2.3 RNA isolation and quantitative RT-PCR

Total RNA was extracted from freshly collected mouse liver and adipose tissues using the RNeasy Mini Kit (Qiagen, Hilden, Germany). For quantitative real-time PCR, mRNA was reverse-transcribed to complementary DNA (cDNA) using the iScript cDNA Synthesis Kit (Bio-Rad, Hercules, CA), and qRT-PCR was performed on a StepOnePlus machine (Applied Biosystems, Carlsbad, CA) under default thermal cycling conditions. The 2−ΔΔCT method was used for data analysis, and mRNA levels were normalized to β-actin expression for each sample. The primer sequences are presented in Table 1.

Table 1

Table 1. Primer information table.

2.4 Blood glucose and insulin analysis

Blood glucose was measured using a Sinocare glucose meter (GA-3, China). Plasma insulin levels were determined using an ultrasensitive mouse insulin ELISA kit (ab277390, USA) according to the manufacturer’s instructions.
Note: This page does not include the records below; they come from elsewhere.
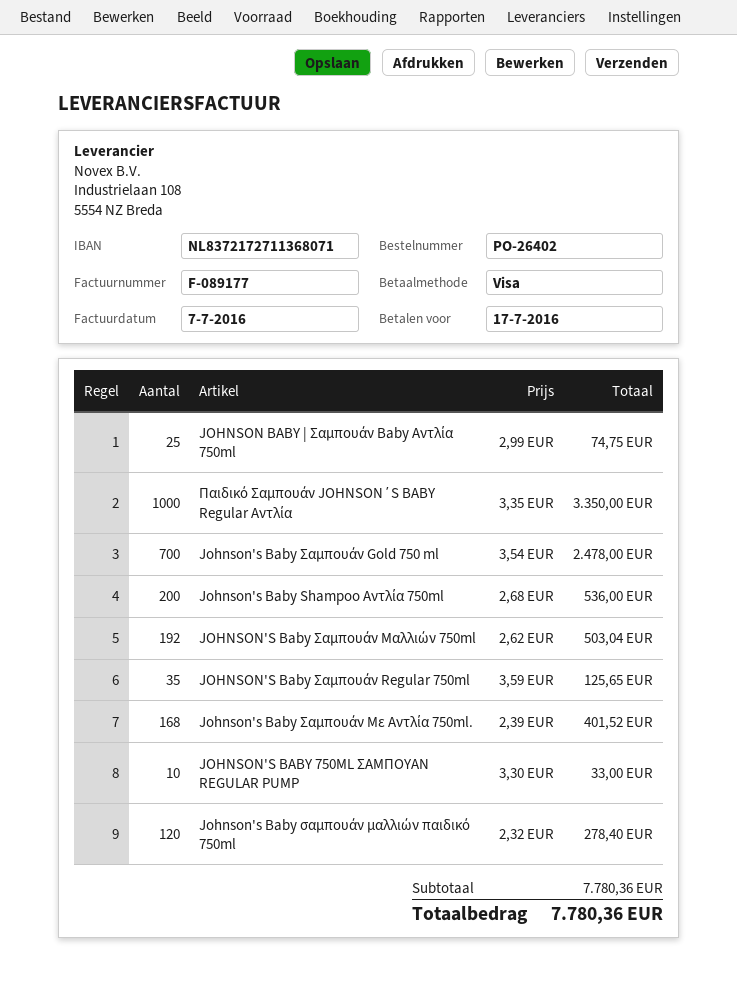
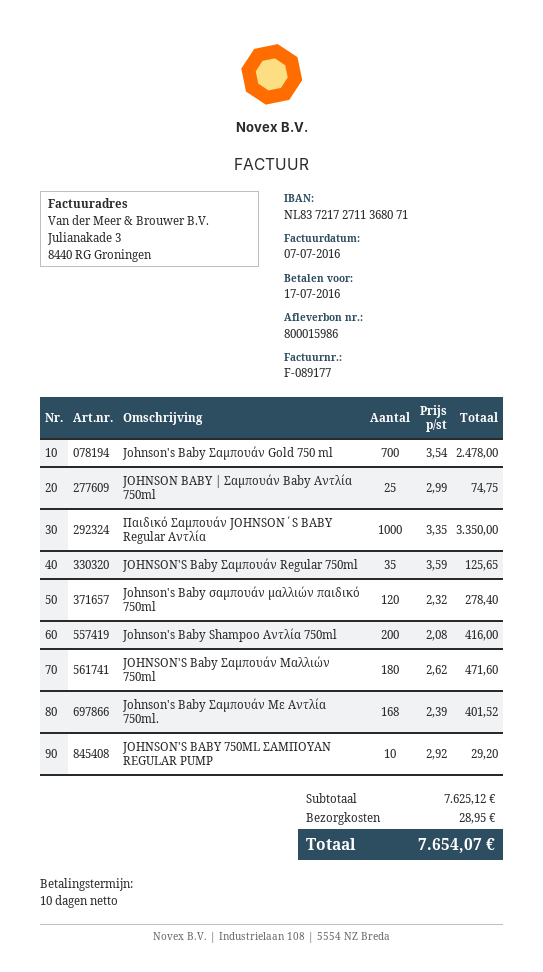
Johnson's Baby Shampoo Αντλία 750ml: 200 x 2.68 = 536.00 -> 200 x 2.08 = 416.00
JOHNSON'S Baby Σαμπουάν Μαλλιών 750ml: 192 x 2.62 = 503.04 -> 180 x 2.62 = 471.60
JOHNSON'S BABY 750ML ΣΑΜΠΟΥΑΝ REGULAR PUMP: 10 x 3.30 = 33.00 -> 10 x 2.92 = 29.20
subtotal: 7780.36 -> 7625.12
shipping: none -> 28.95
total: 7780.36 -> 7654.07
2.5 Body temperature measurement system

Mouse body temperature was measured using a small animal temperature analyzer. Specifically, temperature probes were placed near the oral cavity and interscapular brown adipose tissue (BAT), with readings taken for at least 10 seconds to allow stabilization. Two types of temperature conditions were used: first, room temperature (RT) conditions without any manipulation; and second, cold-induced conditions where mice were acclimated at 4°C for 6 hours before temperature measurement.

2.6 Measurement of inflammatory markers

Inflammatory markers were measured from mouse serum samples. Plasma IL-6, IL-1β, and TNF-α levels were determined using enzyme-linked immunosorbent assays (ELISA) according to the manufacturer’s instructions.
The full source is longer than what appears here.